[Change listing data]
|---|

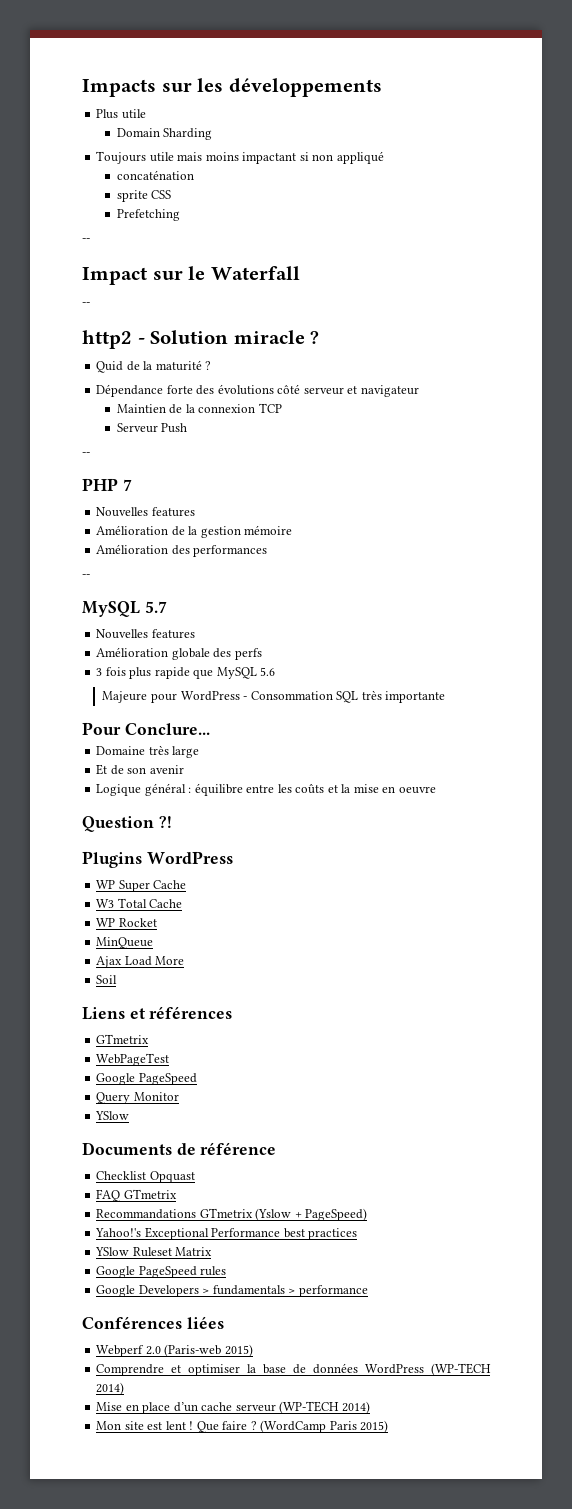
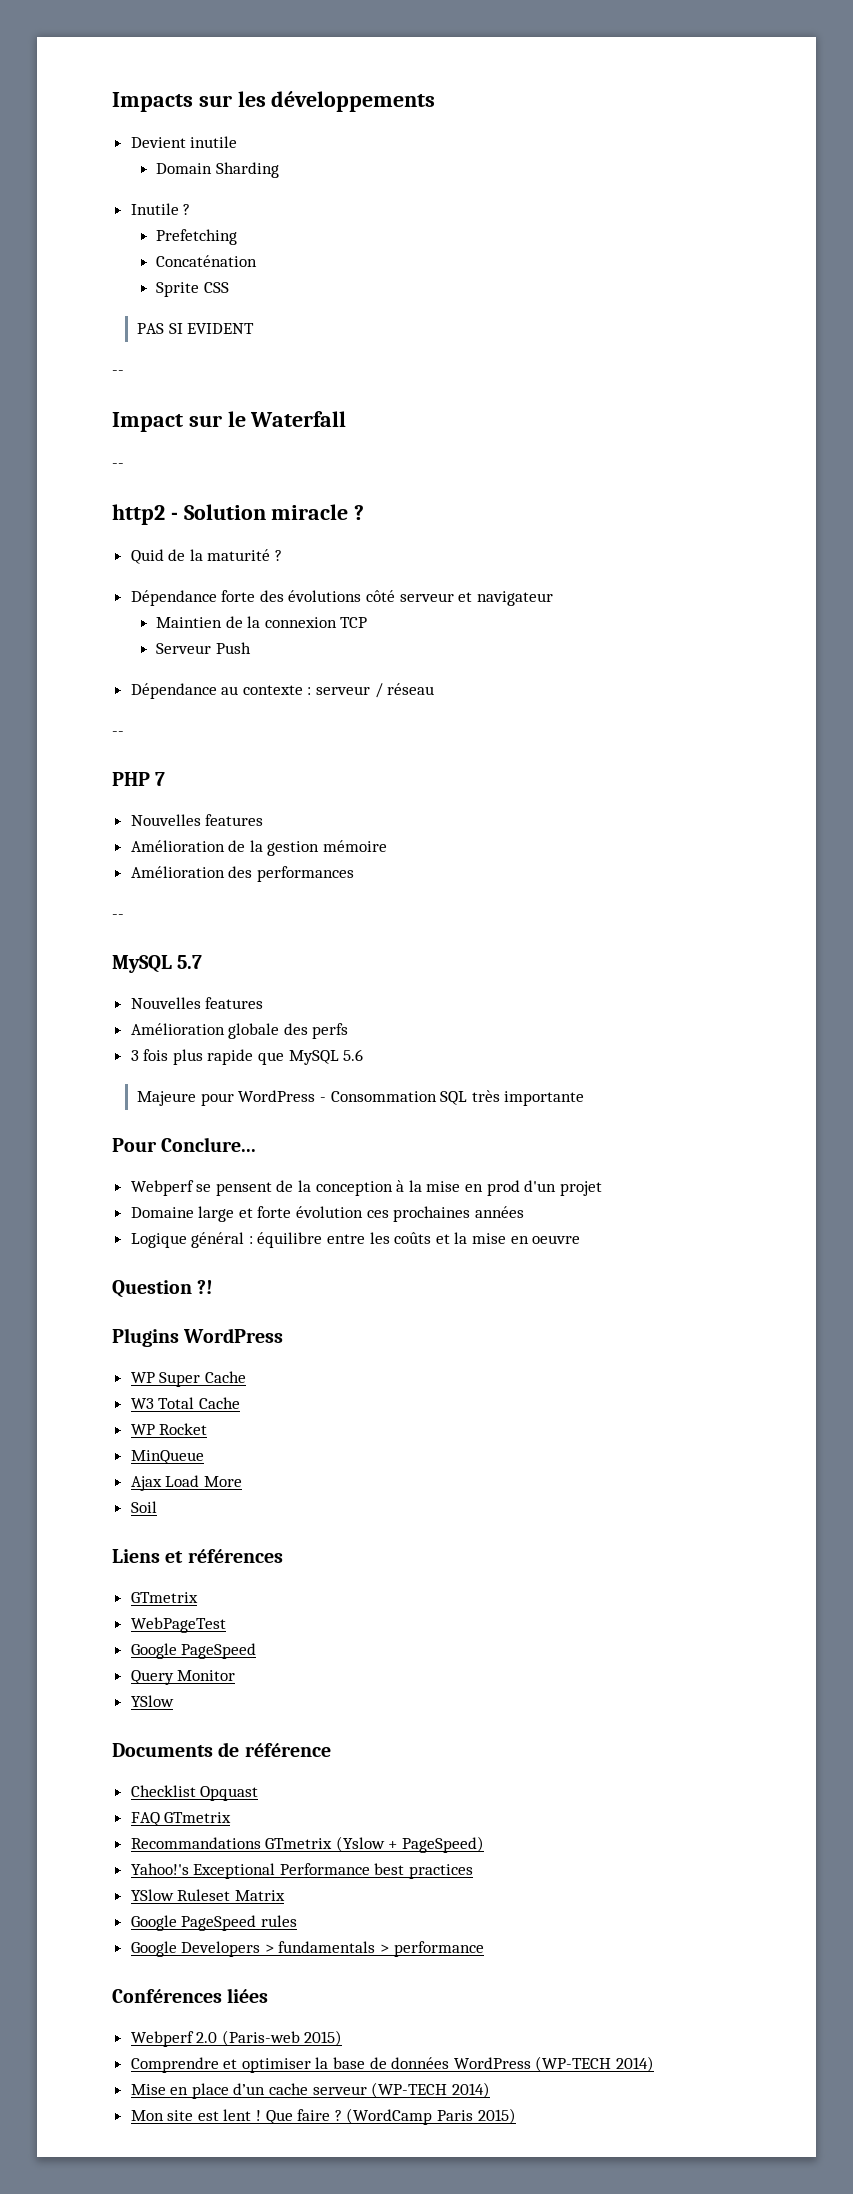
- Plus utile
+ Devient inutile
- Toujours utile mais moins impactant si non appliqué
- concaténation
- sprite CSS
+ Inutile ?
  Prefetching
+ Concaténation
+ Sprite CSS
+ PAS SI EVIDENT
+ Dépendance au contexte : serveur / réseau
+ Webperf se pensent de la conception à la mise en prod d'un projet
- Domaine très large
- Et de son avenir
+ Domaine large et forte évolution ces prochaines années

|---|

▶ What is required: Your task is to copy every line of the entries that contains the string "Domaine".

▶ Reply to the task:
- Domaine très large
+ Domaine large et forte évolution ces prochaines années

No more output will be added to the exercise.